In the lounges of Charles de Gaulle Airport, on the planes before take-off, down the corridors of Eurostar trains, could be heard the sound of replays of Marcus Rashford’s stoppage-time penalty, the voices of pundits sharing their reaction in the studio, the players celebrating in the changing room, emanating from smartphones.
If Manchester United supporters had booked a train they had little else to do in the long delays caused by staff striking due to Brexit at Gare du Nord station. Even so, the United fans leaving Paris stuck out everywhere.
But would they have been so obsessively reliving what was described by one fan as “the biggest European night since ’99”? Certainly not to the same extent. Yet one thing missing from the whirlwind of the post-match love-in was that Manchester United quite clearly got lucky against Paris Saint-Germain. Let’s admit it.
Gifted two goals by their French opponents in the first 30 minutes, then gifted a penalty by VAR for which very few of their players were appealing in stoppage time for the decisive penalty. The United players were preparing for a last throw of the dice from the corner after Diogo Dalot’s shot deflected off Presnel Kimpembe and went behind. Other than Dalot, who immediately claimed for a penalty, most of the visiting players initially appeared oblivious to the fact a handball could have been committed.
For the entire rest of the match PSG were all over United. They ended the match with 72 per cent possession but it had been higher for large swathes. They were denied by offside and the post. They conceded three of four shots on target.
It was the sort of victory conceived by Sean Dyche, rather than Sir Alex Ferguson.
But getting lucky is no bad thing. There was a large element of luck to United scoring so many decisive goals in stoppage time of matches that the term “Fergie time” was coined. People often say you make your own luck, but sometimes luck is simply luck: it pops up from nowhere, when time is seemingly up, or dished out by a referee and his video assistants.
United were unlucky, beforehand, in that they were missing ten senior players through injury. But then that was lucky, too, for the five teenagers on the bench and teenager Scott McTominay, who started in midfield.
Much has been made of McTominay’s performance, yet in reality United struggled to get any grip on midfield and spent the match completely overrun.
“It’s games like this you really make a name for yourself,” defender Luke Shaw said afterwards. “Scott has played most of the games when people have been out injured and he’s been really impressive. He’s held the midfield of the park really well and he’s done it again tonight.”
“He was all over [Marco] Verratti and we see that in training and we love it.”
Former United defender Rio Ferdinand described McTominay as “majestic”. Had United not gone through, the performance, while solid, would have been quickly forgotten.
Had Ole Gunnar Solskjaer had all of his senior players available, McTominay would not have started and all of Dalot, James Garner, Tahith Chong, Angel Gomes and Mason Greenwood would not have been in the squad.
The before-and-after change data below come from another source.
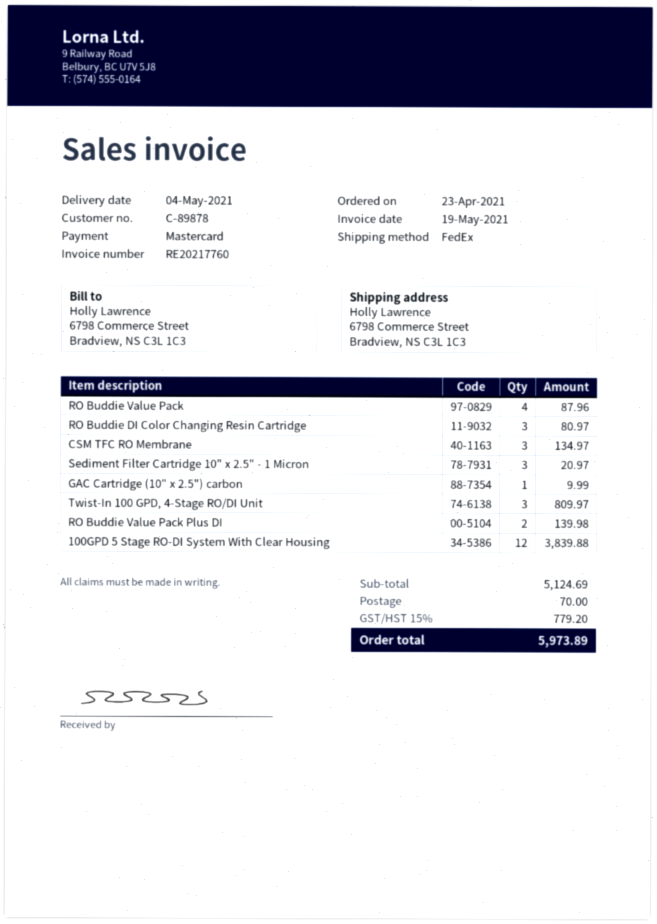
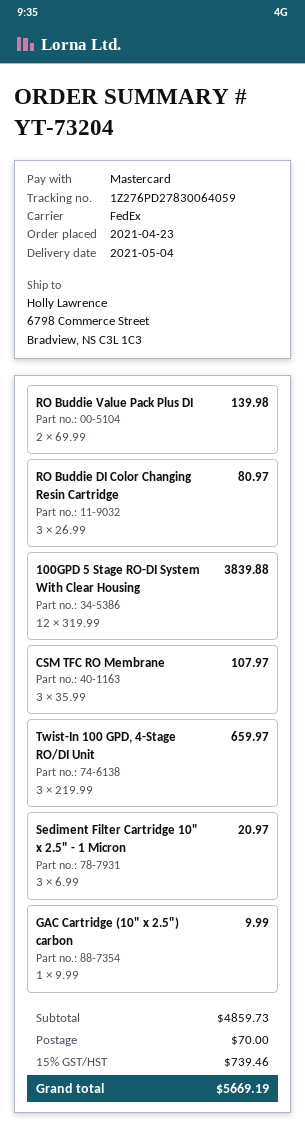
RO Buddie Value Pack: 4 for 87.96 -> none
CSM TFC RO Membrane: 3 for 134.97 -> 3 for 107.97
Twist-In 100 GPD, 4-Stage RO/DI Unit: 3 for 809.97 -> 3 for 659.97
subtotal: 5124.69 -> 4859.73
tax: 15% = 779.20 -> 15% = 739.46
total: 5973.89 -> 5669.19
Had the match not ended in such dramatic fashion, they would not have met Ferguson and Eric Cantona in the changing room after the match.
Plus stoppages, Dalot played 53 minutes, Chong the last ten, Greenwood three; would they have had so long in other circumstances?
“It breeds confidence through the squad and we’re showing that in abundance, not just the senior boys, there’s younger boys who’ve come in and done a job,” Ashley Young said of what such a victory of that nature can do for the players. “They must have been nervous but they were magnificent.
“It’s nice to be part of that history. That shows the team spirit and the mentality we’ve got, that never-say-die Man United attitude.”
In the post-match euphoria the flakiness of PSG was disregarded, as well. That two years ago they threw away an even bigger lead against Barcelona, winning the first leg 4-0 in Paris then crumbling to a 6-1 defeat at the Nou Camp. That PSG have lost seven of their last 12 Champions League knockout matches.
There was selective memory regarding Solskjaer’s huge tactical mistake at the start of the game, that Eric Bailly’s woeful performance out of position at right-back for the first 36 minutes almost, until they were saved by VAR, cost United the tie.
United were hugely lucky, in many ways – but if anyone deserves a slice of luck, it’s Solskjaer.